もしこれまで機会のなかった方は、これを機にぜひMODxに触れてみてください。

MODx Revolutionの今後

本原稿執筆時点でのMODxの最新バージョンは2.2.0-pl2ですが、現在Revolution-2.2.1-plの開発が着々と進められており、その開発の様子はMODX Project Trackerなどで伺い知ることができます。現状計画されているロードマップとしては、次表のようなものがあります。

Revolution 2.3パッケージ管理の大幅な改良
パッケージの依存性考慮
Revolution 2.4ユーザごとのパーミッションやACLサポート
ユーザグループの設定(ユーザ設定と似ているが、グループレベルで設定)
管理画面からのMODxの自動アップデート
Revolution 3.0リソース、テンプレート変数、エレメントなどへのバージョンサポート
より柔軟な項目をサポートするコンテントエレメントのサポート
ワークフローのサポート(CMSに必要なのか?)
階層的なエレメントのサポート
ExtJS4マイグレーション

これだけを見ると物足りなさを感じるかもしれませんが、MODxはこれまで細かいバージョンが上がるたびでも大きな進化を遂げてきました。
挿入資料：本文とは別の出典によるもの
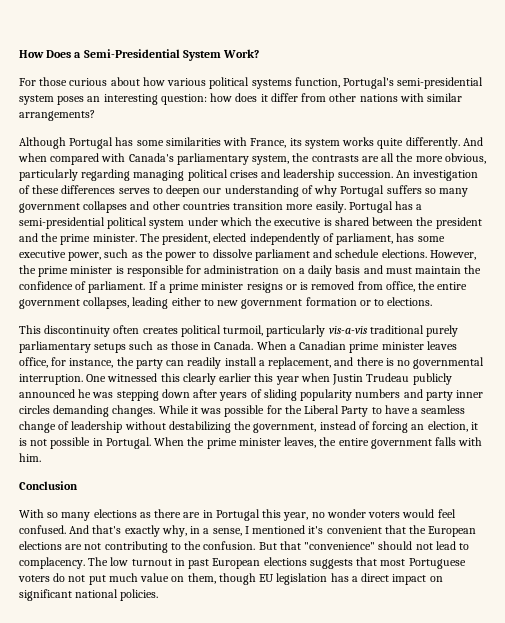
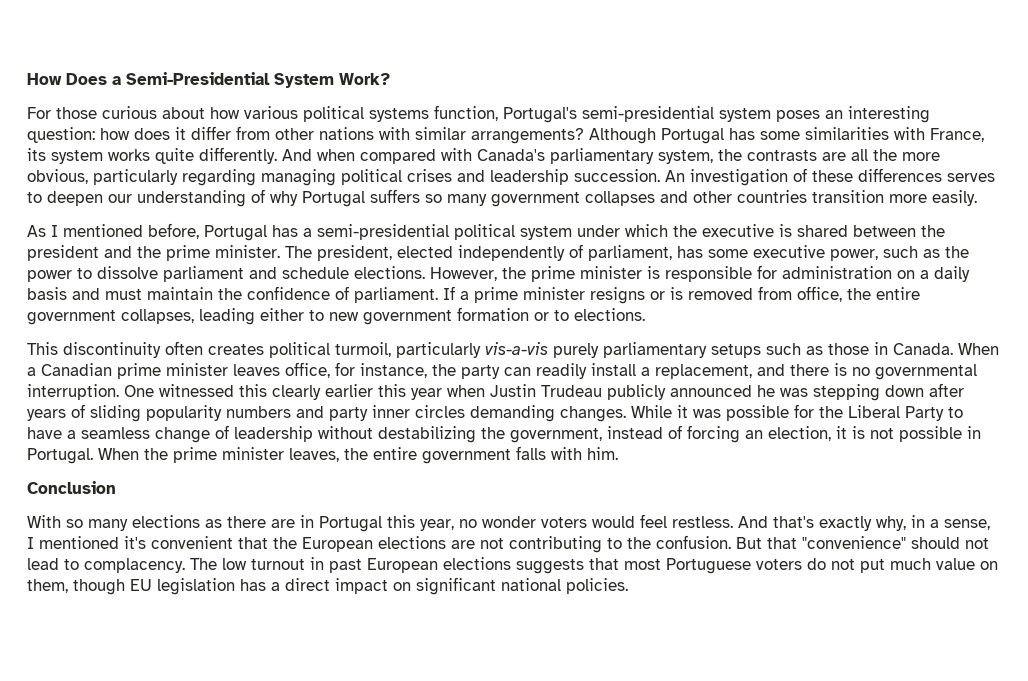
- For those curious about how various political systems function, Portugal's semi-presidential system poses an interesting question: how does it differ from other nations with similar arrangements?
- Although Portugal has some similarities with France, its system works quite differently.
+ For those curious about how various political systems function, Portugal's semi-presidential system poses an interesting question: how does it differ from other nations with similar arrangements? Although Portugal has some similarities with France, its system works quite differently.
- An investigation of these differences serves to deepen our understanding of why Portugal suffers so many government collapses and other countries transition more easily. Portugal has a semi-presidential political system under which the executive is shared between the president and the prime minister.
+ An investigation of these differences serves to deepen our understanding of why Portugal suffers so many government collapses and other countries transition more easily.
+ As I mentioned before, Portugal has a semi-presidential political system under which the executive is shared between the president and the prime minister.
- This discontinuity often creates political turmoil, particularly vis-a-vis traditional purely parliamentary setups such as those in Canada.
+ This discontinuity often creates political turmoil, particularly vis-a-vis purely parliamentary setups such as those in Canada.
- With so many elections as there are in Portugal this year, no wonder voters would feel confused.
+ With so many elections as there are in Portugal this year, no wonder voters would feel restless.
実際に、2.2.1-plがリリースされる頃には、これまでにはサポートされていなかった

  • プロキシ経由でのパッケージダウンロード
  • ログイン時の言語変更
  • 右クリックでプラグインを有効化、無効化

など一般的にはメジャーな変更とも考えられる機能追加が行われる予定です。良い意味では開発が活発、逆の意味では変更が多すぎてバージョンアップ時の運用が大変なのでは?と思えなくもありませんが、とにかく今後のさらなる発展に期待です!

開発やバグフィクスなどにも興味がある方は、ぜひLOGIN to MODXでMODxのアカウントを取得してみてください。これにより、MODX Project Trackerのトラッキングシステムに直接ポストできるようになります。

MODxの情報元

今さらあえて紹介するまでもありませんが、MODxを使っていく上で必須とも言えるサイトを紹介しておきます。

MODX日本公式サイト

URL:http://modx.jp/

MODx Revolution/Evolutionのローカライズ版のダウンロードや日本語フォーラム、セミナーのお知らせなど役に立つ情報が満載です。

MODX Commnity Forums

URL:http://forums.modx.com/

英語&ユーザ登録が必要なので少し敷居が高いかもしれませんが、迅速かつ確実なレスポンスを希望する場合は本家のフォーラムが一番です。

MODx Documentation

URL:http://rtfm.modx.com/display/ADDON/Home

本連載でも幾度となく紹介しているスニペットなど各アドオンのドキュメントです。動作例や開発ロードマップなど含め、いつもお世話になっています。本連載で紹介しきれなかったアドオンも沢山あるので、ざっとページを眺めてみてください。eコマースなど、⁠こんなものまで?」というものが見つかるかもしれません。

さいごに

元々MODxを使って情報を発信していた筆者のサイトも、長い間休止状態のままで、そろそろ復活させなければなあと思いつつも、思うようには時間が取れない今日この頃ですが、長いようで短かった本連載もこれで最後となりました。本連載が少しでもMODxの開発や活動、ユーザの皆さんへの参考になれば幸いです。それでは、次回また別のネタでお会いしましょう。